In Chapter 1 we introduced the idea that “you can control the ceiling lights from a PC.” This chapter looks at what equipment sits in between, and how the signal flows.

Knowing the mechanism in between means that when “the lights won’t respond” trouble happens, you can judge where to look first.


Equipment list

The equipment installed in this studio is as follows.

# Equipment Qty Location
1 Control PC 1 In the studio, at the operator desk
2 Wi-Fi router 1 In the studio (wall-mounted or on the desk)
3 ENTTEC ODE Mk2 (DMX interface) 1 Near the router
4 Kino Flo Diva-Lite 31 LED DMX (floodlight) 4 Ceiling
5 ARRI L7-C Plus (LED Fresnel spot) 3 Ceiling
6 DMX cable (5-pin XLR) several Ceiling wiring
7 LAN cable 1 Router ⇔ ODE Mk2

Ceiling layout (top view)

The seven fixtures are arranged on the ceiling as shown below. The rectangular panels (horizontal and vertical) are the Kino Flo Diva-Lite 31 (×4), and the round spots are the ARRI L7-C Plus (×3).

A top-view sense of the layout. The three spots — center and two lower — light the subject with dimensionality, while the four panels wrap the whole scene in soft light.


Signal flow (overall diagram)

From the moment you operate the PC to the moment a light actually changes color, the signal follows this path.

[ PC (QLC+ software) ]
        │
        │  Art-Net packet
        │  (sent over Wi-Fi)
        ↓
[ Wi-Fi router ]
        │
        │  Art-Net packet
        │  (sent over LAN cable)
        ↓
[ ENTTEC ODE Mk2 ]
        │
        │  DMX signal
        │  (sent over 5-pin XLR cable)
        ↓
[ 7 ceiling LED fixtures ]
        ↓
[ Light hits the subject ]

Let’s look at what happens at each step, in order.


① PC (QLC+)

On the PC at the operator desk, you launch the software called QLC+.

When you operate the on-screen faders (sliders) and color picker, QLC+ produces a command like “light fixture #N at 80% brightness and 5600K color temperature.”

That command is converted into a format called Art-Net and sent out over Wi-Fi.

What is Art-Net: a standard for sending DMX commands over the same mechanism as the internet (Ethernet).
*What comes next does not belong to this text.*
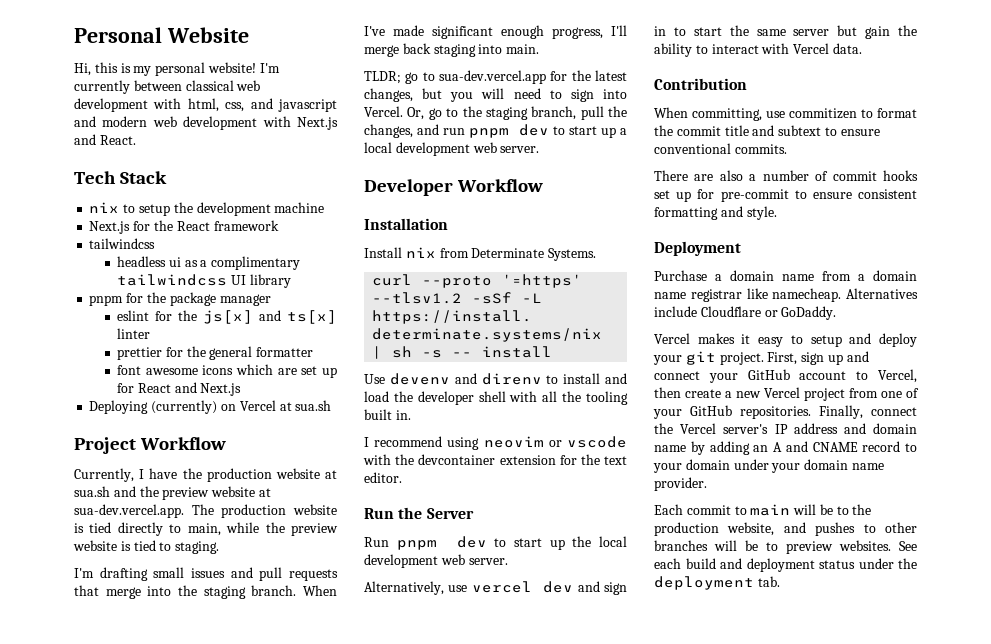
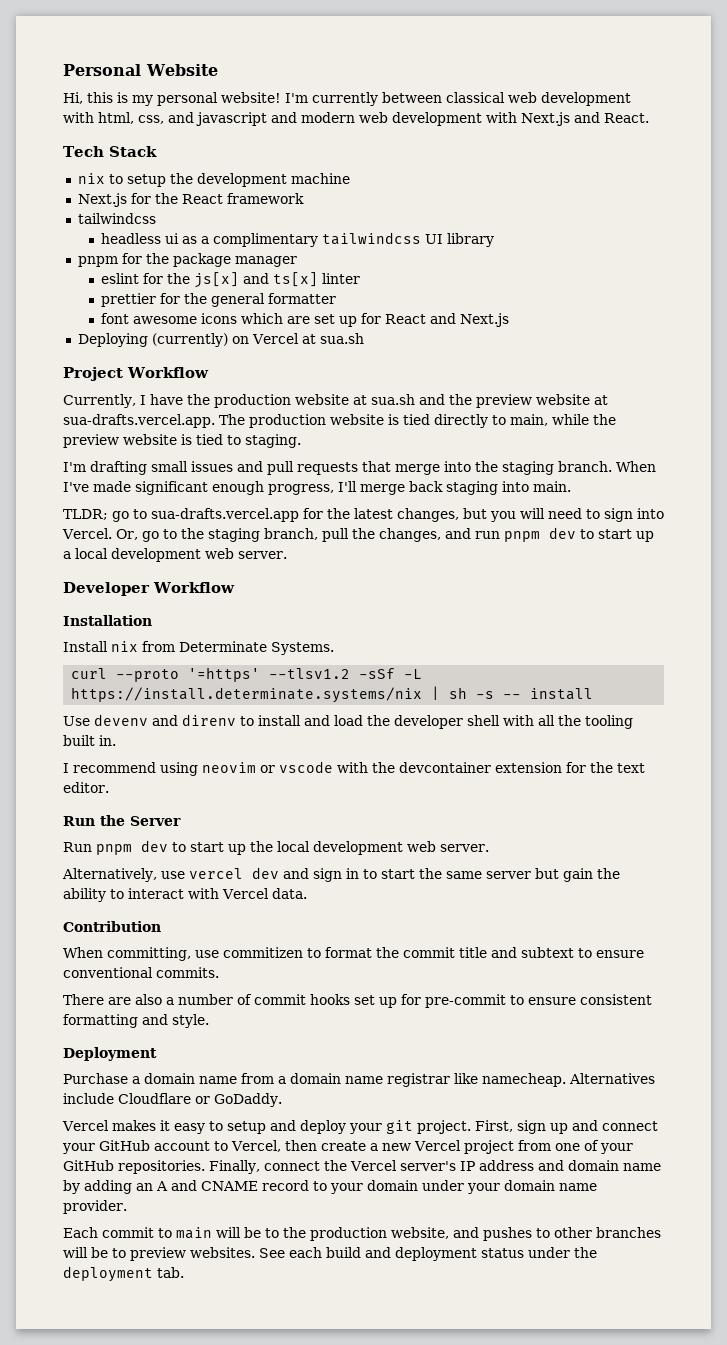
- Currently, I have the production website at sua.sh and the preview website at sua-dev.vercel.app. The production website is tied directly to main, while the preview website is tied to staging.
+ Currently, I have the production website at sua.sh and the preview website at sua-drafts.vercel.app. The production website is tied directly to main, while the preview website is tied to staging.
- TLDR; go to sua-dev.vercel.app for the latest changes, but you will need to sign into Vercel.
+ TLDR; go to sua-drafts.vercel.app for the latest changes, but you will need to sign into Vercel.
The advantage is that ordinary network gear (routers, LAN cables) can be used.


② Wi-Fi router

The Wi-Fi router in the studio serves only to relay between the PC and the ODE Mk2.
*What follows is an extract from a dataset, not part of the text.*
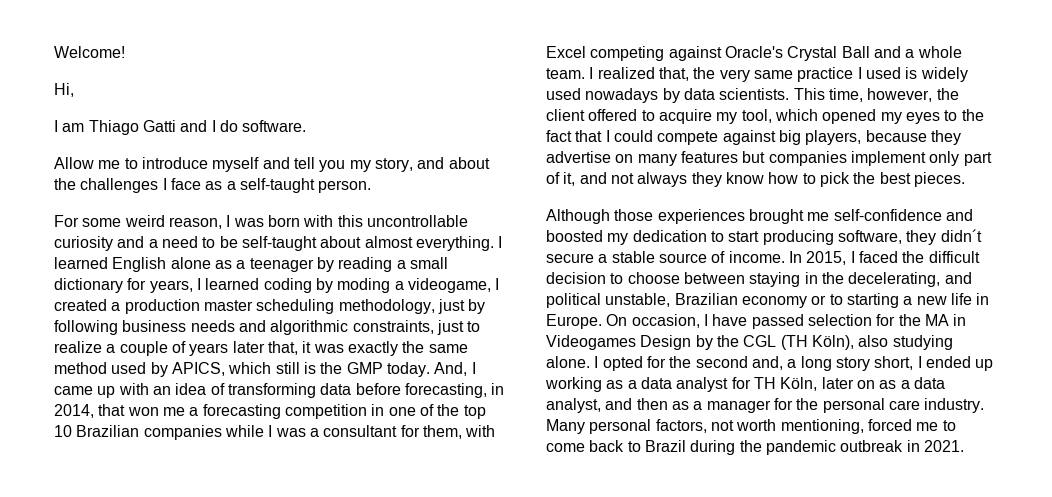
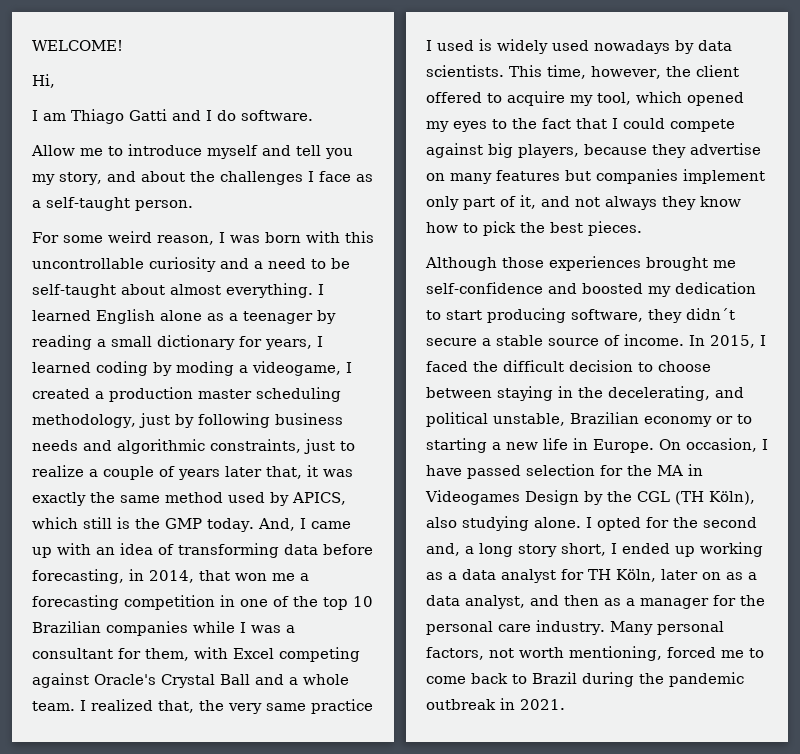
- Welcome!
+ WELCOME!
  • The PC connects to the router over Wi-Fi
  • The ODE Mk2 connects to the router with a LAN cable
  • Because they’re on the same network, the signal gets through

⚠️ Note: This router is not for internet access. It is dedicated to the studio’s lighting control. In the PC’s Wi-Fi settings, always select this router’s SSID. This is covered in Chapter 4.


③ ENTTEC ODE Mk2

A small black box with a LAN port on one side and a DMX connector (XLR) on the other.

Its role is simple: it converts Art-Net commands into DMX signals and sends them out to the ceiling fixtures. Think of it as a “translator.”

Input side Output side
LAN cable (Art-Net) XLR cable (DMX)

The ODE Mk2 has a power LED and a data LED, so you can visually check whether a signal is arriving. When troubleshooting, looking here tells you a lot (see Chapter 5).


④ Ceiling LED fixtures

From the ODE Mk2, the DMX signal is wired through a single XLR cable in a daisy chain — first fixture → next fixture → and so on.

[ODE Mk2]
    ↓
[Diva-Lite #1] → [Diva-Lite #2] → [Diva-Lite #3] → [Diva-Lite #4]
    ↓
[ARRI L7-C #1] → [ARRI L7-C #2] → [ARRI L7-C #3]

Each fixture is assigned a unique number called a “DMX address.” When the command “operate fixture #3” arrives, only fixture #3 responds.

This address setup is already done; users don’t need to touch it.


What is a DMX address (supplement)

DMX is a mechanism that can send up to 512 values at once over a single cable. Each fixture reserves a slice of those 512 slots — “I use from here to here.”

For example:

Fixture Addresses used Channels
Diva-Lite #1 1–31 31ch
Diva-Lite #2 32–62 31ch
Diva-Lite #3 63–93 31ch
Diva-Lite #4 94–124 31ch
ARRI L7-C #1 125–132 8ch
ARRI L7-C #2 133–140 8ch
ARRI L7-C #3 141–148 8ch

(For the actual assignments, refer to the separately distributed configuration materials.)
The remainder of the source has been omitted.